Under the relevant accounting guidance, the treatment of these translation gains
or losses is dependent upon management's determination of the functional
currency of NP Aerospace. Generally, the currency in which the subsidiary
transacts a majority of its transactions, including billings, financing, payroll
and other expenditures would be considered the functional currency but any
dependency upon the parent and the nature of the subsidiary's operations must
also be considered.

If any subsidiary's functional currency is deemed to be the local currency, then
any gain or loss associated with the translation of that subsidiary's financial
statements is included in cumulative translation adjustments. However, if the
functional currency is deemed to be the United States dollar then any gain or
loss associated with the translation of these financial statements would be
included within our statement of operations.

Based on our assessment of the factors discussed above, we consider NP
Aerospace's local currency to be the functional currency. Accordingly, we had
foreign currency translation losses of approximately $992,000 and $890,000 that
were included as part of "accumulated other comprehensive loss" within our
balance sheet at March 31, 2003 and December 31, 2002, respectively.

Environmental Liabilities
With respect to outstanding actions that are in preliminary procedural stages,
as well as any actions that may be filed in the future, insufficient information
exists upon which judgments can be made as to the validity or ultimate
disposition of such actions, thereby making it difficult to reasonably estimate
what, if any, potential liability or costs may be incurred. Accordingly, no
estimate of future liability has been included for such claims. See Notes to
Condensed Consolidated Financial Statements for additional discussion of legal
proceedings.

Comparison of First Quarter 2003 to 2002

In the first quarter of 2003, net sales increased $2.4 million, or 18%, to
$16.4 million, compared to first quarter 2002 sales of $13.9 million. Sales in
the Aerospace business unit increased by $0.6 million (16%) to $4.4 million due
to increased shipments of components related to the Minuteman III Propulsion
Replacement Program. Sales in the CompositAir business unit were flat at $1.8
million.

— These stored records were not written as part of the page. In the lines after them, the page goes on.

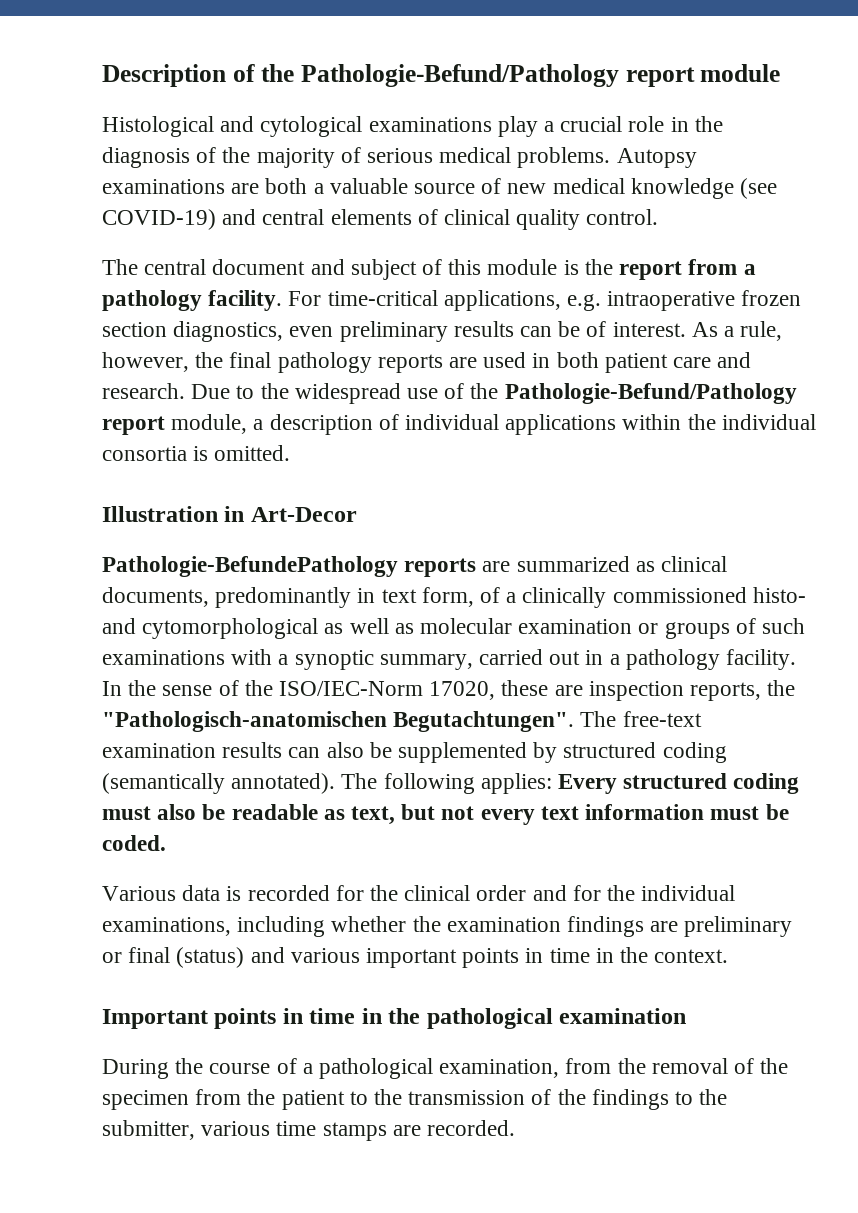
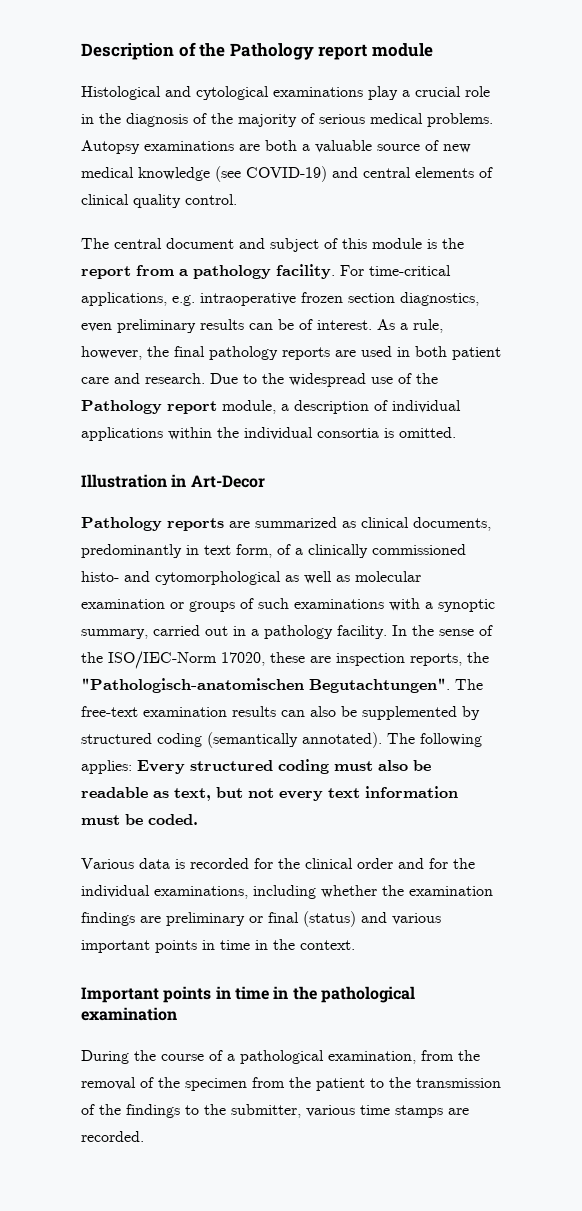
- Description of the Pathologie-Befund/Pathology report module
+ Description of the Pathology report module
- Due to the widespread use of the Pathologie-Befund/Pathology report module, a description of individual applications within the individual consortia is omitted.
+ Due to the widespread use of the Pathology report module, a description of individual applications within the individual consortia is omitted.
- Pathologie-BefundePathology reports are summarized as clinical documents, predominantly in text form, of a clinically commissioned histo- and cytomorphological as well as molecular examination or groups of such examinations with a synoptic summary, carried out in a pathology facility.
+ Pathology reports are summarized as clinical documents, predominantly in text form, of a clinically commissioned histo- and cytomorphological as well as molecular examination or groups of such examinations with a synoptic summary, carried out in a pathology facility.

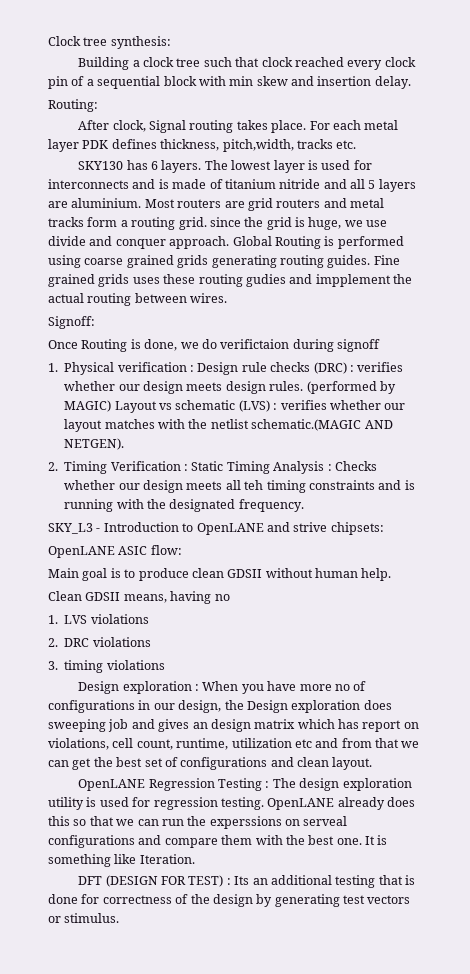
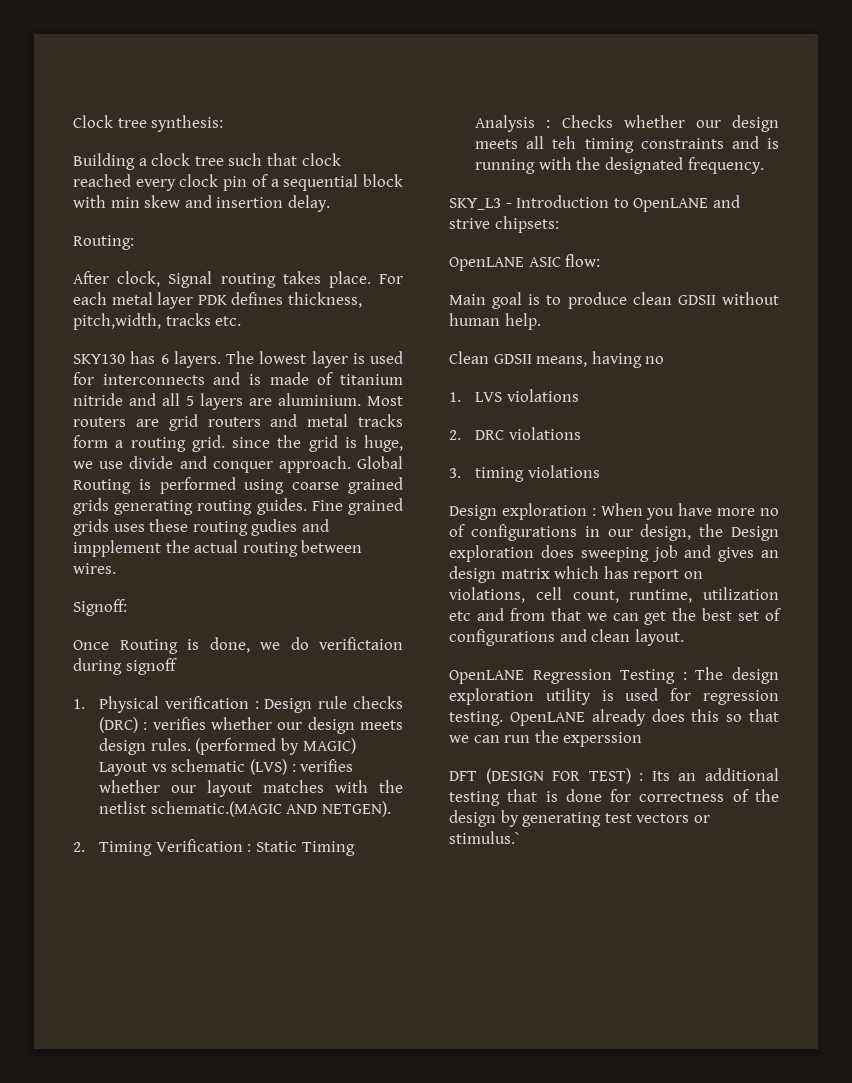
- OpenLANE already does this so that we can run the experssions on serveal configurations and compare them with the best one. It is something like Iteration.
+ OpenLANE already does this so that we can run the experssion
- DFT (DESIGN FOR TEST) : Its an additional testing that is done for correctness of the design by generating test vectors or stimulus.
+ DFT (DESIGN FOR TEST) : Its an additional testing that is done for correctness of the design by generating test vectors or stimulus.`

Sales increased $0.1 million (14%) to $0.7 million in the Commercial
business unit due to decreased shipments of pool filter tanks and in-ground
lighting housings. Sales at NP Aerospace increased $2.2 million (74%) to $5.1
million due to increased shipments of body armor and other personal protection
products. Sales for the Bingham business unit decreased by $0.5 million (10%) to
$4.4 million due to soft market conditions.

Gross profit margin in the first quarter increased from 29.4% in 2002 to
31.7% in 2003. Gross profit margin for Aerospace increased from 43.1% to 44.5%
due to increased sales and the resulting absorption of fixed overhead expenses.
Gross profit margin for CompositAir increased from 7.9% to 27.5% due to the
elimination of labor inefficiencies in 2001 caused by the consolidation of
production facilities in Santa Fe Springs, California. Gross profit margin for
Commercial decreased from 22.8% to 16.8% due to higher manufacturing overhead
expenses. Gross profit margin for NP Aerospace increased from 27.3% to 32.3% due
to increased sales and the resulting absorption of fixed overhead expenses.
Gross profit margin for Bingham decreased from 28.6% to 22.5% due to higher
manufacturing overhead expenses.




Management's Discussion and Analysis (cont'd)

Selling, general and administrative expenses for the first quarter 2003
were $2.8 million (16.8% of sales) compared to $2.7 million (19.1% of sales) for
the same quarter of 2002. The increase is due primarily to non-cash, actuarially
determined pension expenses.

Interest expense, net in the first quarter of 2003 decreased to $0.03
million from $0.1 million in 2002 due to lower outstanding debt.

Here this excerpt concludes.